Image comparison data

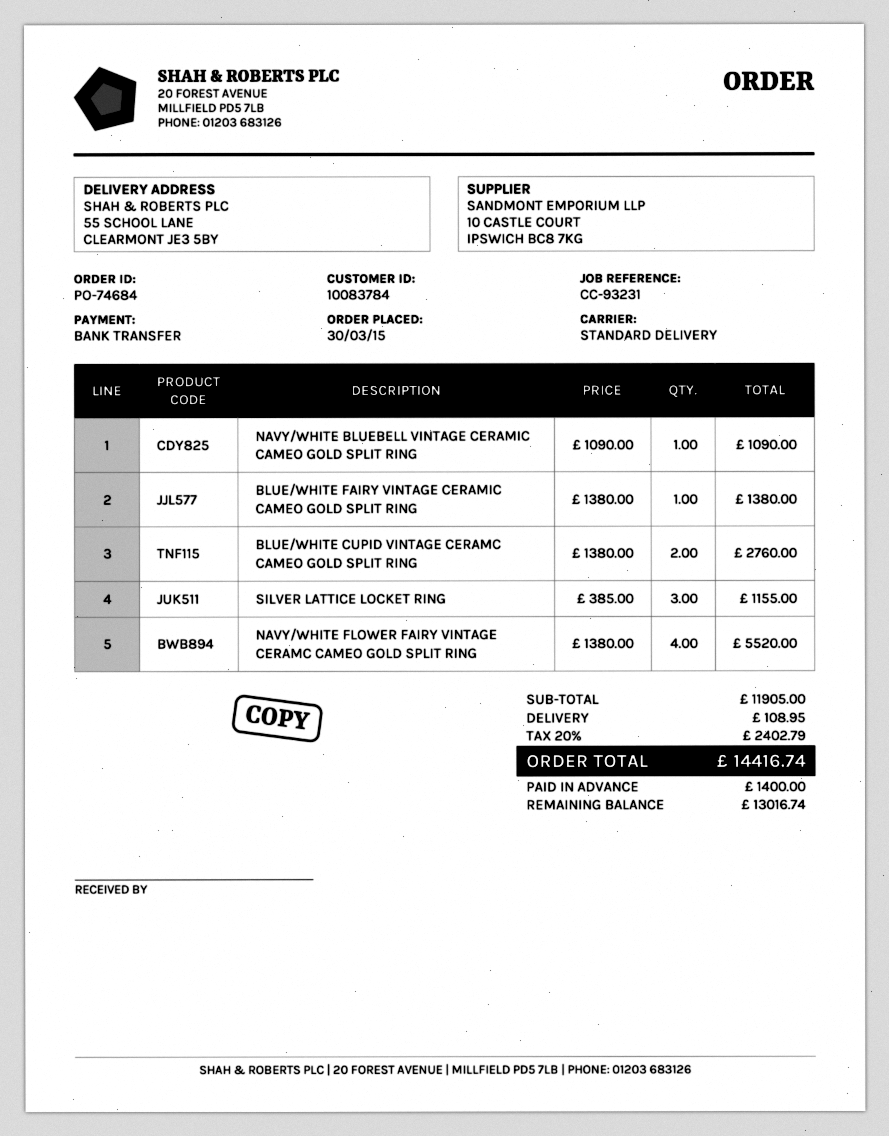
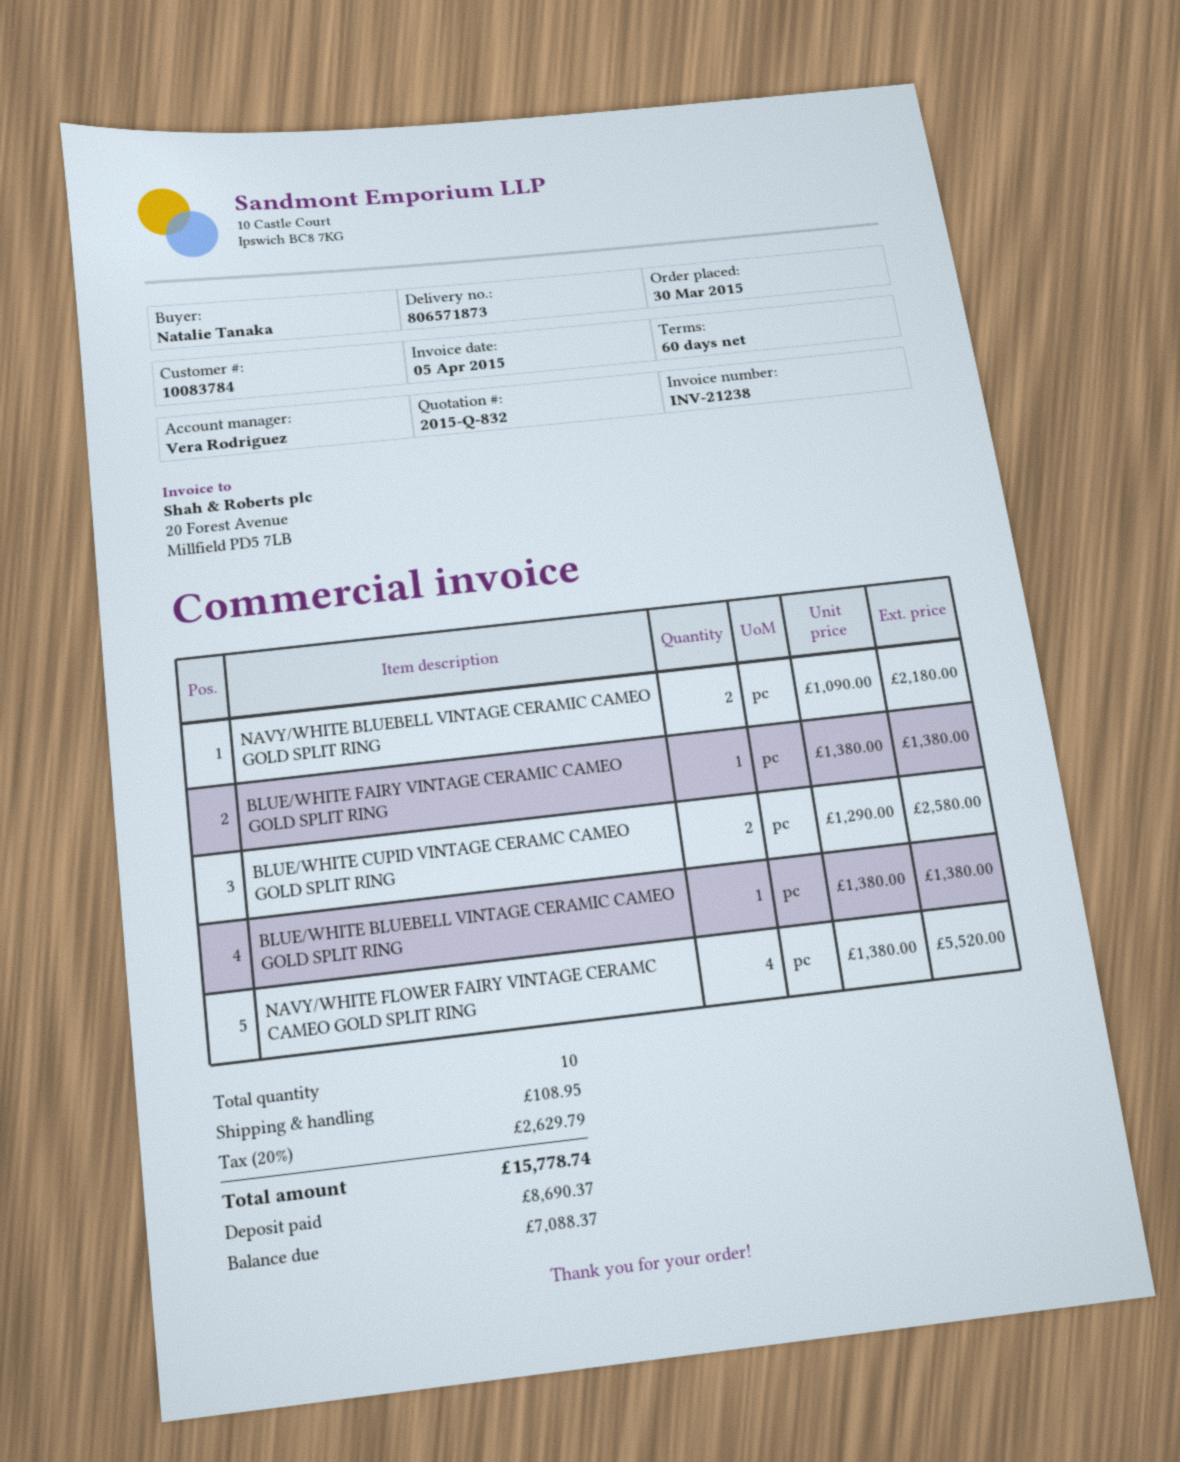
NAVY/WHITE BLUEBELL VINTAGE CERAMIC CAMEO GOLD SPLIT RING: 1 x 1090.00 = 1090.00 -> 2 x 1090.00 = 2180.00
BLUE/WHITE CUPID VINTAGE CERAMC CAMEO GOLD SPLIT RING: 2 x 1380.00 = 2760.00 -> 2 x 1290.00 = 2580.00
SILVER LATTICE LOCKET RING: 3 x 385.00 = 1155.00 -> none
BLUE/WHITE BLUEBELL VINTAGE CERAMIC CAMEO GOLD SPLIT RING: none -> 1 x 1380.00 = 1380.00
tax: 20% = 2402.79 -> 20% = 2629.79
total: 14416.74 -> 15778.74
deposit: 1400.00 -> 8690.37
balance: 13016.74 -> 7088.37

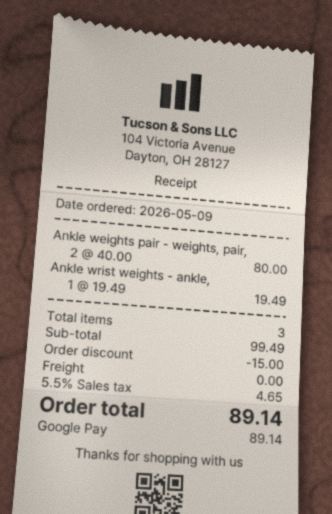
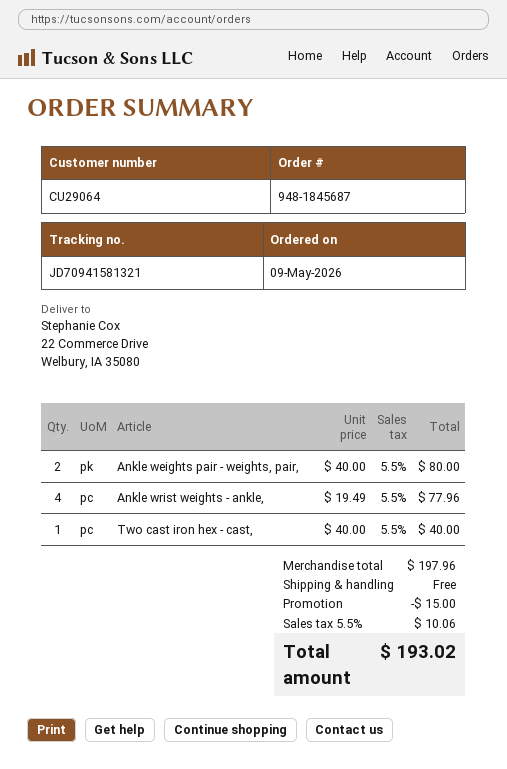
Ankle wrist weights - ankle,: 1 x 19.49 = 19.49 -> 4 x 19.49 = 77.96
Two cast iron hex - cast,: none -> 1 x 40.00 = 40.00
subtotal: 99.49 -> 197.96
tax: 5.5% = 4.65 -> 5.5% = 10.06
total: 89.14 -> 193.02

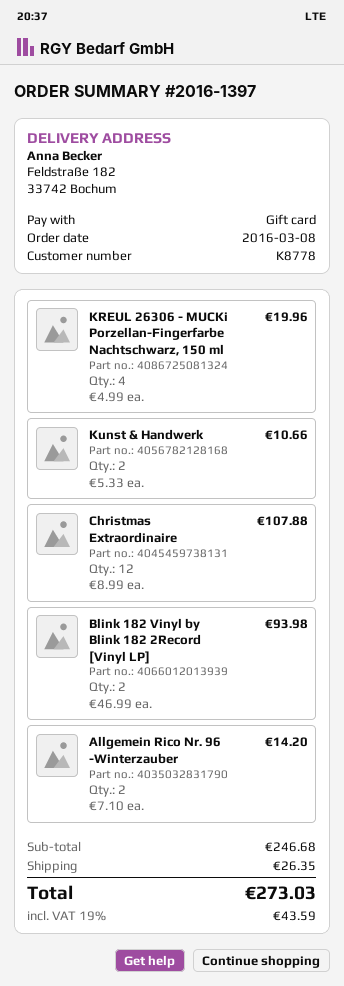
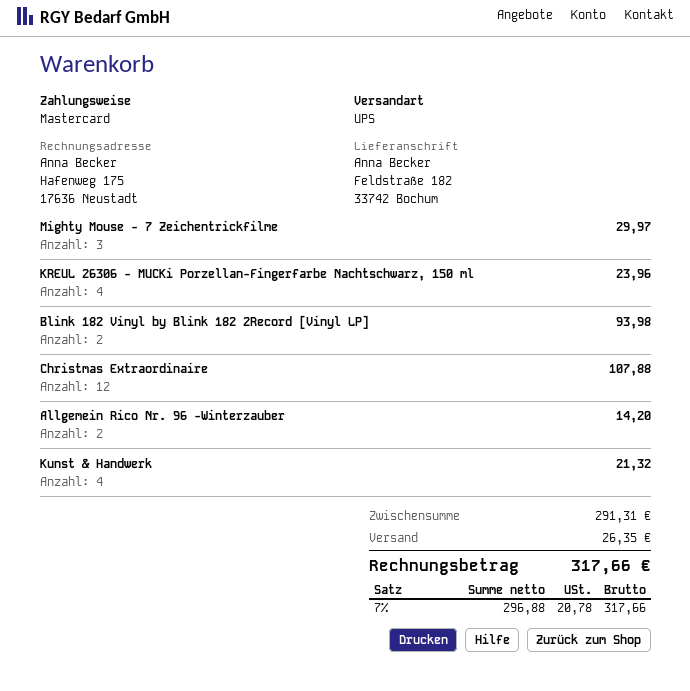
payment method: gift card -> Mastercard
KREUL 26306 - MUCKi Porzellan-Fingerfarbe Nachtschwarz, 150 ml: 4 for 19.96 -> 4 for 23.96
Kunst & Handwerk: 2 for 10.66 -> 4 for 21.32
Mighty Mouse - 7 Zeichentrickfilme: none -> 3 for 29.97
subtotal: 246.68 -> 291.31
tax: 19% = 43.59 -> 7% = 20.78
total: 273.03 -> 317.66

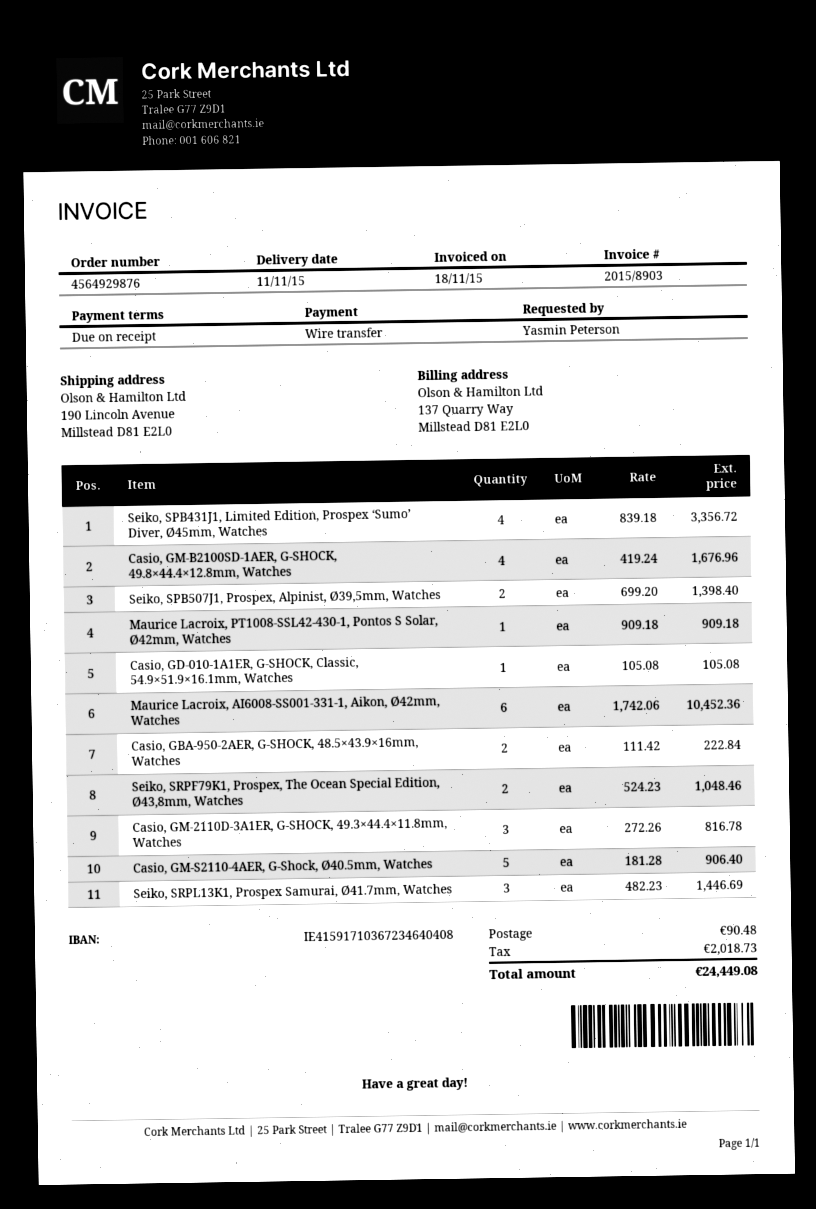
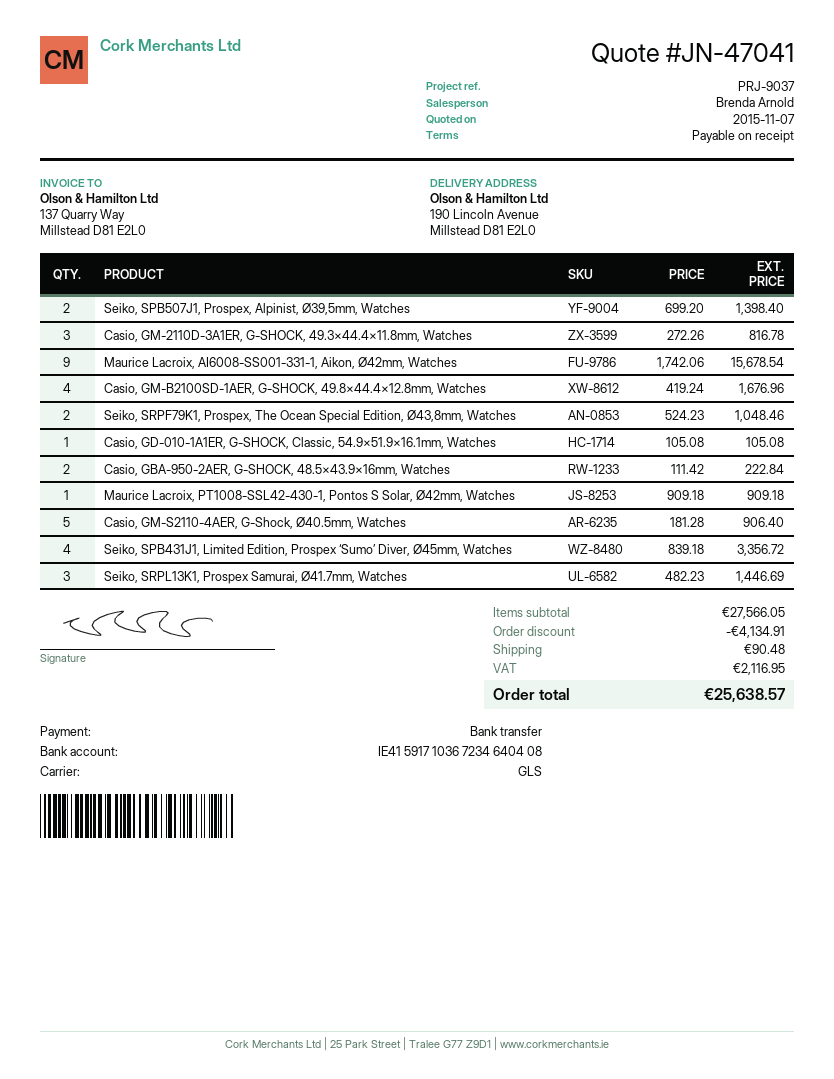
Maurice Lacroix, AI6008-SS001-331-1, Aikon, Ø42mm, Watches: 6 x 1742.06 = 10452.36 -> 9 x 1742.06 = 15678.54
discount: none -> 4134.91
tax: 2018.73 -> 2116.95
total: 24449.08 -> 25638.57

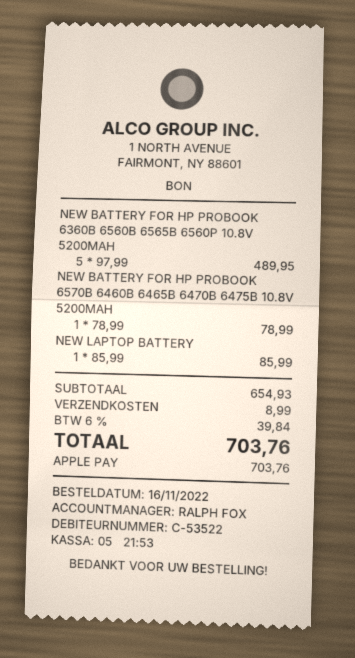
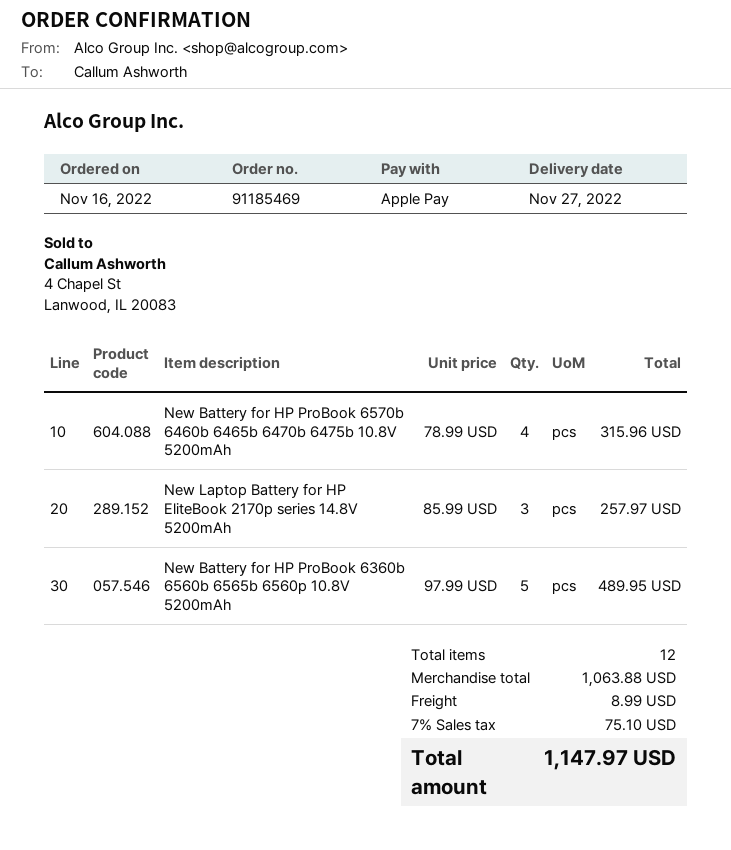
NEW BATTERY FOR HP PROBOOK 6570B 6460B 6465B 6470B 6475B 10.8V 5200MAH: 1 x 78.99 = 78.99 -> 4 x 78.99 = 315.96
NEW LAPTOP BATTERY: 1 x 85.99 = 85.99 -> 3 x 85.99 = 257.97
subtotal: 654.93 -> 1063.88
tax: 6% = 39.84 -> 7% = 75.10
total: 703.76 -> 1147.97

◆ Task to carry out ◆
Every line of the records containing the word "none" must appear in the answer.

◆ Answer space ◆
SILVER LATTICE LOCKET RING: 3 x 385.00 = 1155.00 -> none
BLUE/WHITE BLUEBELL VINTAGE CERAMIC CAMEO GOLD SPLIT RING: none -> 1 x 1380.00 = 1380.00
Two cast iron hex - cast,: none -> 1 x 40.00 = 40.00
Mighty Mouse - 7 Zeichentrickfilme: none -> 3 for 29.97
discount: none -> 4134.91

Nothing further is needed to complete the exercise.